Rosebreasted Cockatoo
(Eolophus roseicapillus)

Rosebreasted cockatoos (called Galahs in Australia) are found throughout the entire Australian continent usually in small groups or larger flocks in the Australian savannas and open grasslands. They rarely seek food in trees, which are used, for resting and sleeping. They prefer to feed on the ground generally in cultivated areas searching for cereal grains, green shoots, weed seeds, and occasional insects and larvae.

The Galah breeding season is largely determined by climatic conditions. The onset of rain and warmer spring weather initiates breeding activity in Oklahoma, usually beginning in March and lasting through late May and early June.
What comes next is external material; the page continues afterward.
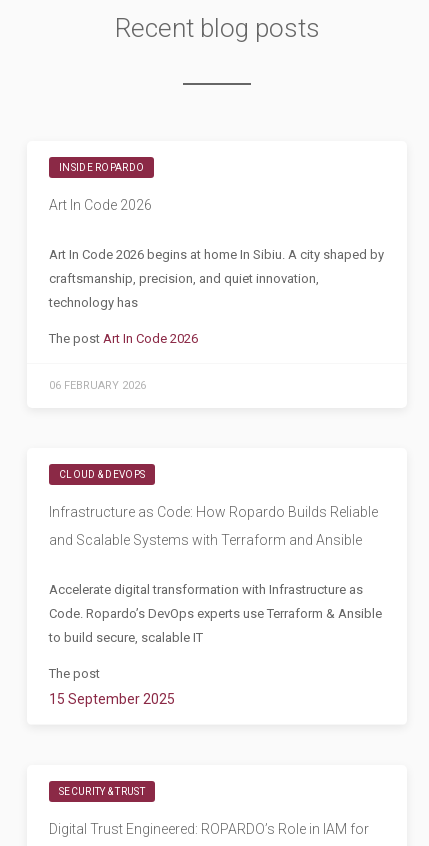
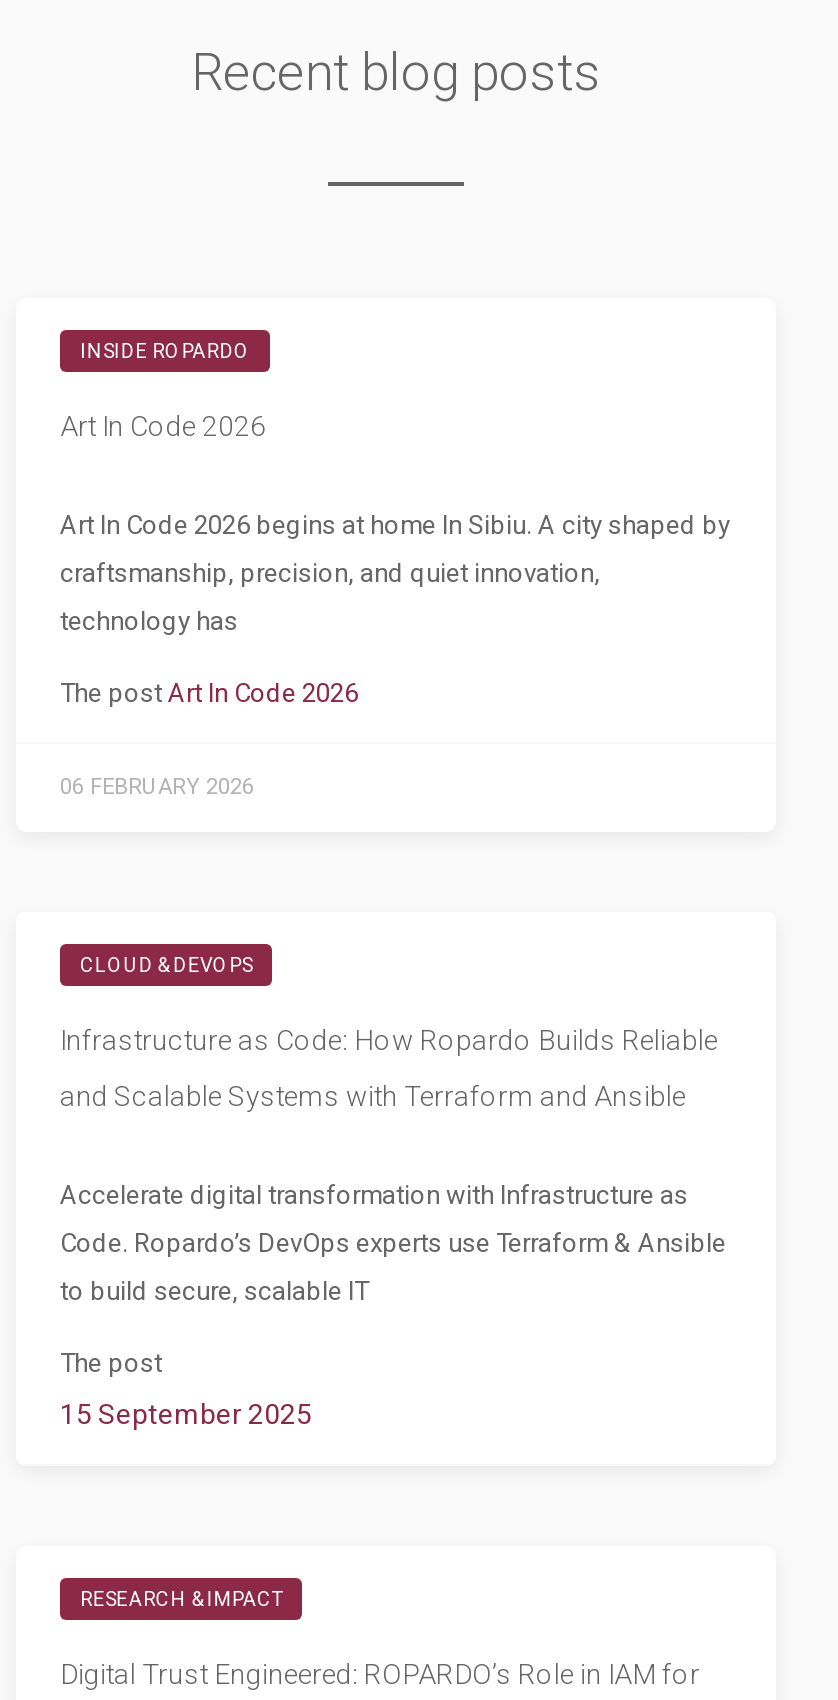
- SECURITY & TRUST
+ RESEARCH & IMPACT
As the breeding mood intensifies both male and female prepare the nest by carrying small  branches with leaves into the nesting box. The green branches and leaves are important in providing for a sufficient level of humidity for the successful incubation of the eggs. The clutch, which consists of 3 to 5 eggs, is incubated by both the male and female and lasts about 18-22 days. The young birds normally leave the nest at about 6 weeks, and are usually fully weaned at 12 weeks of age.
The galah is a very gregarious cockatoo and prefers the company of others.  At Oakhill Center we have several birds that are kept in a communal aviary allowing them to flock.